Robb: That was my first book, yeah. Yup.

Bill: I read The Paleo Solution and had such a dramatic difference in how my body felt, how my body performed, just the allocation of everything just improved. I was like, “Whoa, this is good stuff.” Realizing that when the body is in a perpetual sympathetic state, a sympathetic response due to pain, inflammation is a natural result of that. If you can add in the component of this reducing systemic inflammation by tweaking your diet and eating more proteins and good fats as a way of reducing systemic inflammation, it was just enhancing the clients that I was working with.

Robb: Totally, totally makes sense. I’m on the board of directors of an orthopedic, a clinic that started out as an orthopedic clinic, a bunch of orthopedic surgeons that really started looking at the evidence-based medicine in a pretty critical fashion and it mainly pertaining to low back injury and potentially low back surgery. But when they really started digging into the literature and they looked at five and ten-year outcomes for surgery versus non surgery, it seemed like the people not doing surgery were often generally doing better. It was not even a placebo effect on the surgical side, there were all kinds of problems there.

They endeavored to figure out a system that would keep people out of the surgical queue as much as possible and really saving that for the option of last resort. It was through the kind of the course of time that they got interested in lipidology and metabolic issues, but they still have a very busy orthopedic element to the to the whole clinic. The integration of this kind of lower carb, Paleo, anti-inflammatory way of eating has just been a game changer for them. It’s interesting. I guess, we’re always looking for confirmation bias and there we have a little bit more.

Bill: Well, they have a similar study with knees, with meniscus tears as a result– Or looking at function of the knee, pain in the knee, whether you have surgery or not with the knee. They’re coming up with very similar results as to what you just shared regarding the back.

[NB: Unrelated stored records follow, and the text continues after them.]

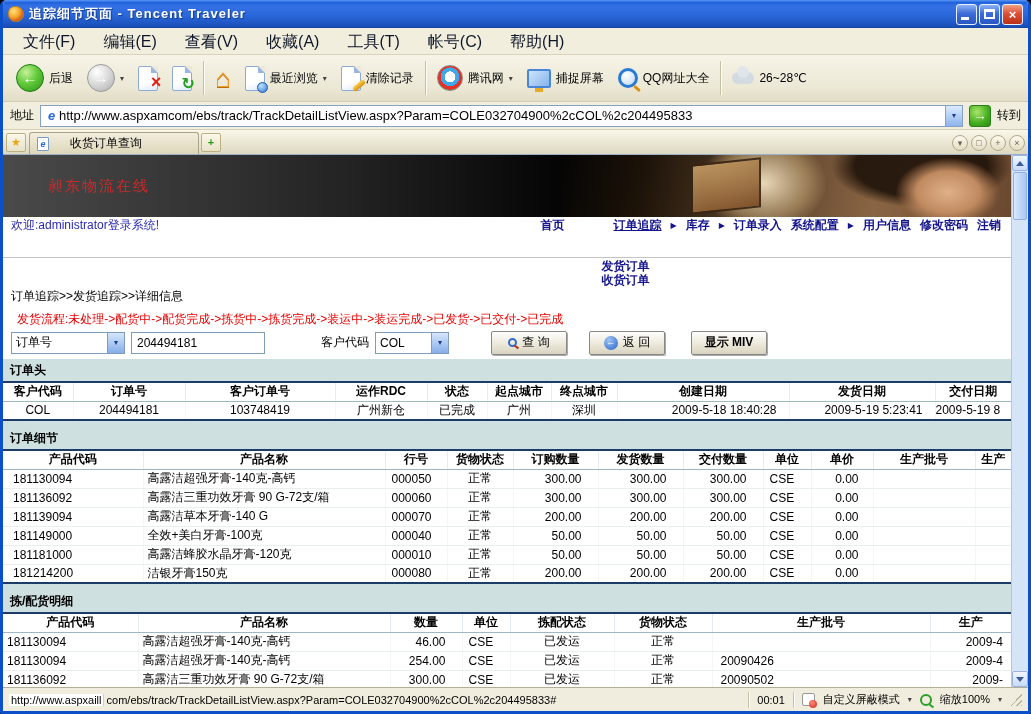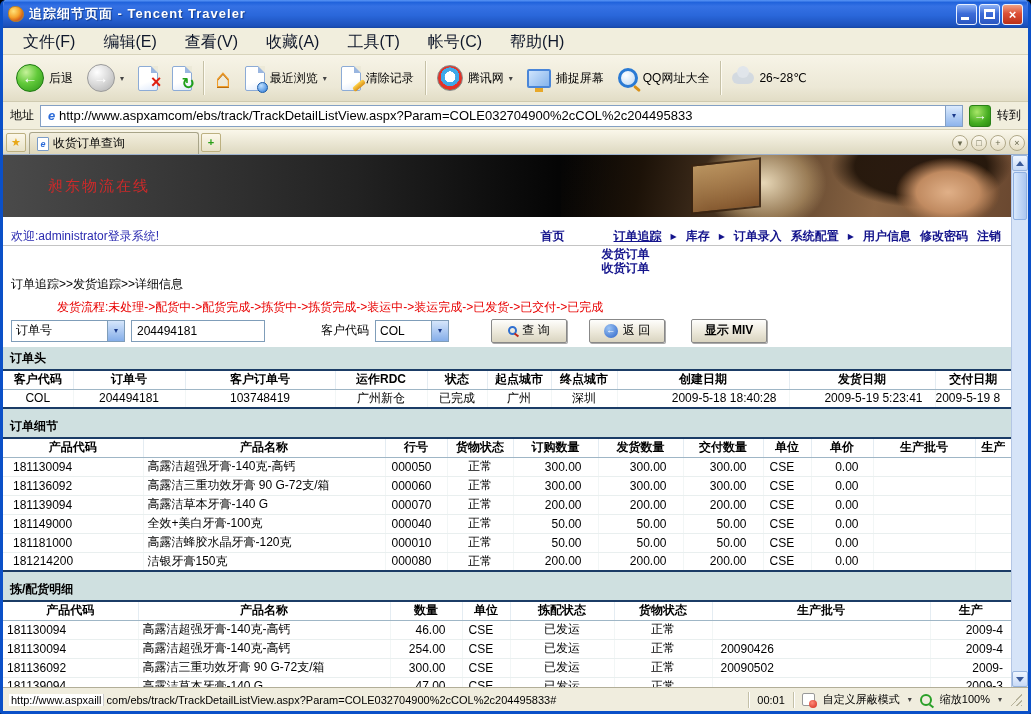"收货订单查询" .tab { gap: 4px -> 21px }
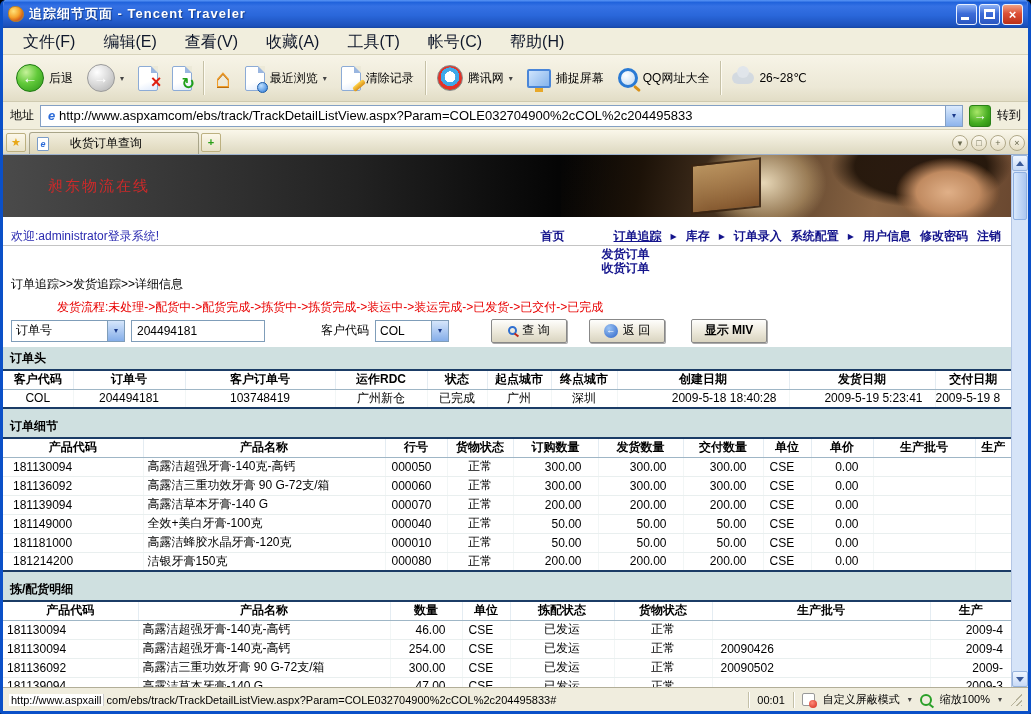"欢迎:administrator登录系统!" .welcome-row { align-items: flex-end -> flex-start; height: 29px -> 41px }
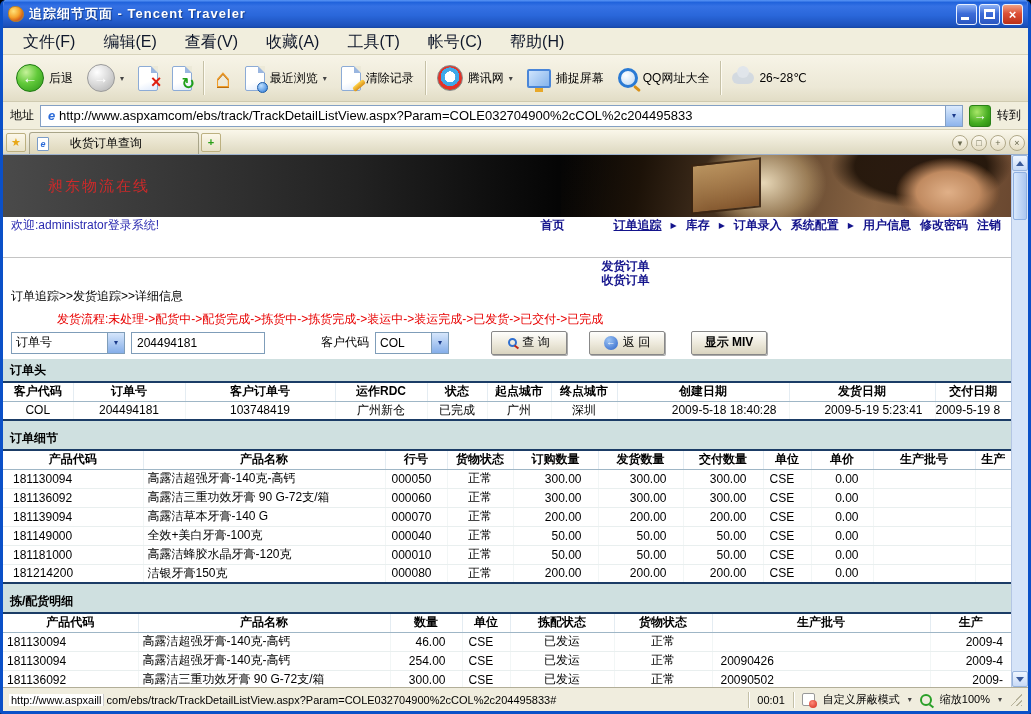"发货流程:未处理->配货中->配货完成->拣货中->拣货完成->装运中->装运完" .flow-line { margin-left: 40px -> none }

Robb: I seem to remember some of those where they did a pretty slick deal, where they would actually do an incision on the outside, like standard incision, like they would do prior to the full scope and pulling stuff out. It was as blinded as you could possibly do and there was effectively no difference between the two groups in general. I remember posting that study a couple of years ago. One of my pals in the jiu-jitsu scene, he’s a skier and does jiu-jitsu, but eats horribly. But he’s like, “Oh, I can totally handle it.” But he’s had just this laundry list of knee and shoulder issues.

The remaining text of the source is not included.